The interactions between non-coding RNAs (ncRNAs) and proteins play an important role in many biological processes, and their biological functions are primarily achieved by binding with a variety of proteins. High-throughput biological techniques are used to identify protein molecules bound with specific ncRNA, but they are usually expensive and time consuming. Deep learning provides a powerful solution to computationally predict RNA-protein interactions. In this work, we propose the RPI-SAN model by using the deep-learning stacked auto-encoder network to mine the hidden high-level features from RNA and protein sequences and feed them into a random forest (RF) model to predict ncRNA binding proteins. Stacked assembling is further used to improve the accuracy of the proposed method. Four benchmark datasets, including RPI2241, RPI488, RPI1807, and NPInter v2.0, were employed for the unbiased evaluation of five established prediction tools: RPI-Pred, IPMiner, RPISeq-RF, lncPro, and RPI-SAN. The experimental results show that our RPI-SAN model achieves much better performance than other methods, with accuracies of 90.77%, 89.7%, 96.1%, and 99.33%, respectively. It is anticipated that RPI-SAN can be used as an effective computational tool for future biomedical researches and can accurately predict the potential ncRNA-protein interacted pairs, which provides reliable guidance for biological research.

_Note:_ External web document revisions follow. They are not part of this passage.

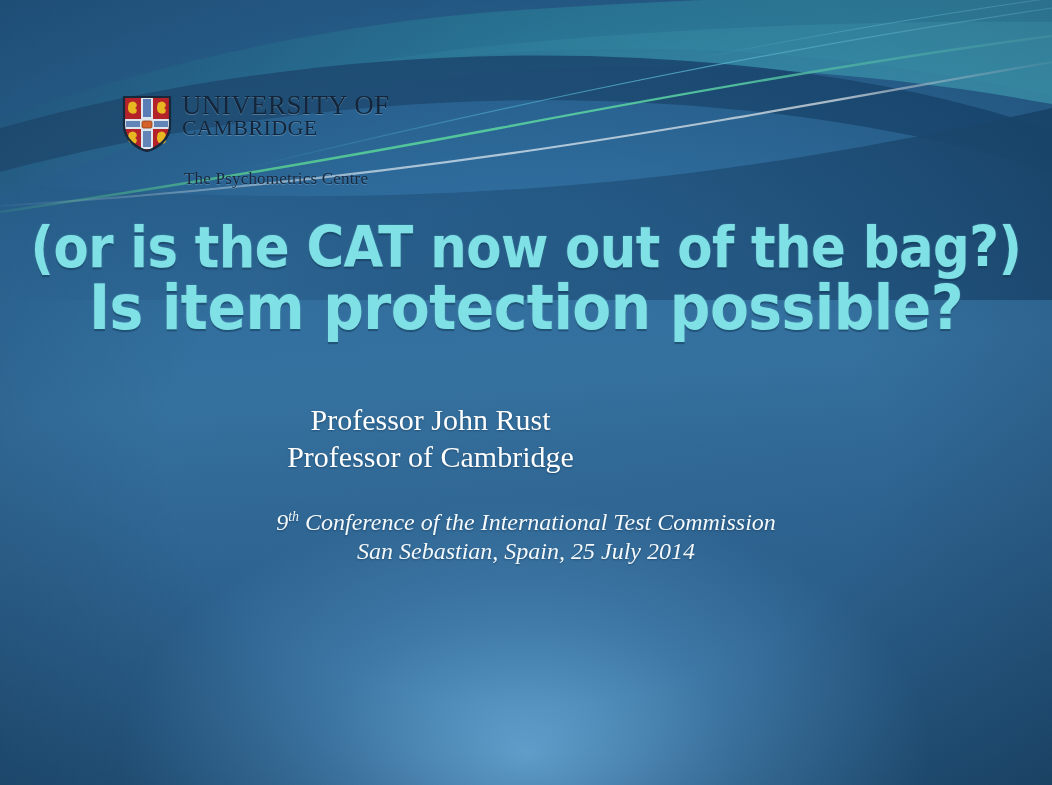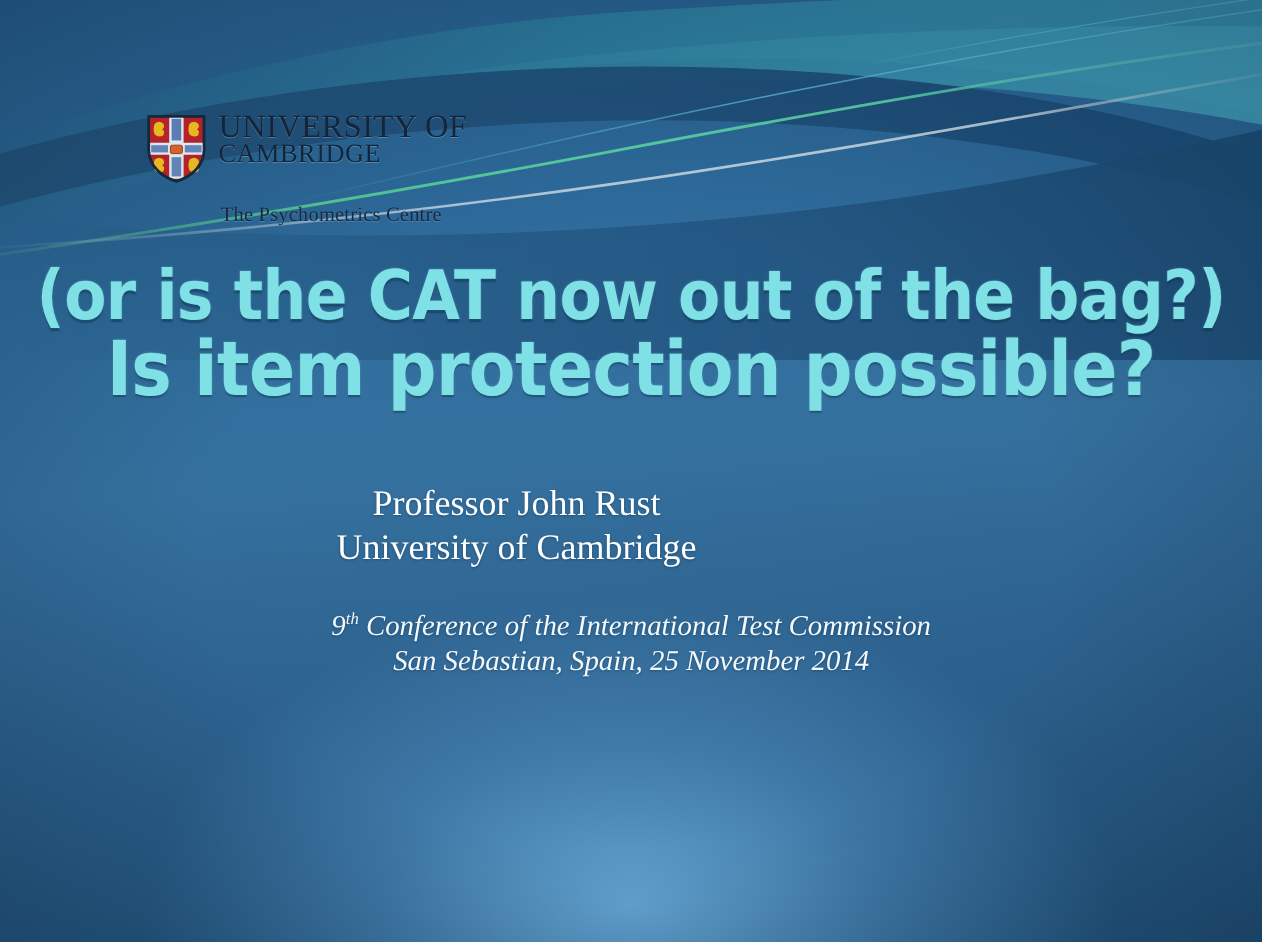--- a/index.html
+++ b/index.html
@@ -244,21 +244,21 @@
     <div class="psy-centre">The Psychometrics Centre</div>
   </div>
 
   <div class="title-wrap">
     <span class="title-line t2">(or is the CAT now out of the bag?)</span>
     <span class="title-line t1">Is item protection possible?</span>
   </div>
 
   <div class="author-wrap">
     <span class="author-line">Professor John Rust</span>
-    <span class="author-line">University of Cambridge</span>
+    <span class="author-line">Professor of Cambridge</span>
   </div>
 
   <div class="conf-wrap">
     <span class="conf-line"><span>9</span><sup>th</sup><span> Conference of the International Test Commission</span></span>
-    <span class="conf-line">San Sebastian, Spain, 25 November 2014</span>
+    <span class="conf-line">San Sebastian, Spain, 25 July 2014</span>
   </div>
 
 </div>
 
 </body></html>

非编码RNA(ncRNA)与蛋白质之间的相互作用在许多生物过程中发挥着重要作用,其生物学功能主要通过与多种蛋白质结合来实现。高通量生物技术用于识别与特定ncRNA结合的蛋白质分子,但这些技术通常昂贵且耗时。深度学习为计算预测RNA-蛋白质相互作用提供了强大的解决方案。在这项工作中,我们提出了RPI-SAN模型,通过使用深度学习堆叠自动编码器网络从RNA和蛋白质序列中挖掘隐藏的高级特征,并将其输入到随机森林(RF)模型中以预测ncRNA结合蛋白。进一步使用堆叠组装来提高所提方法的准确性。使用四个基准数据集,包括RPI2241、RPI488、RPI1807和NPInter v2.0,对五种已建立的预测工具进行无偏评估:RPI-Pred、IPMiner、RPISeq-RF、lncPro和RPI-SAN。实验结果表明,我们的RPI-SAN模型比其他方法具有更好的性能,准确率分别为90.77%、89.7%、96.1%和99.33%。预计RPI-SAN可作为未来生物医学研究的有效计算工具,能够准确预测潜在的ncRNA-蛋白质相互作用对,为生物学研究提供可靠指导。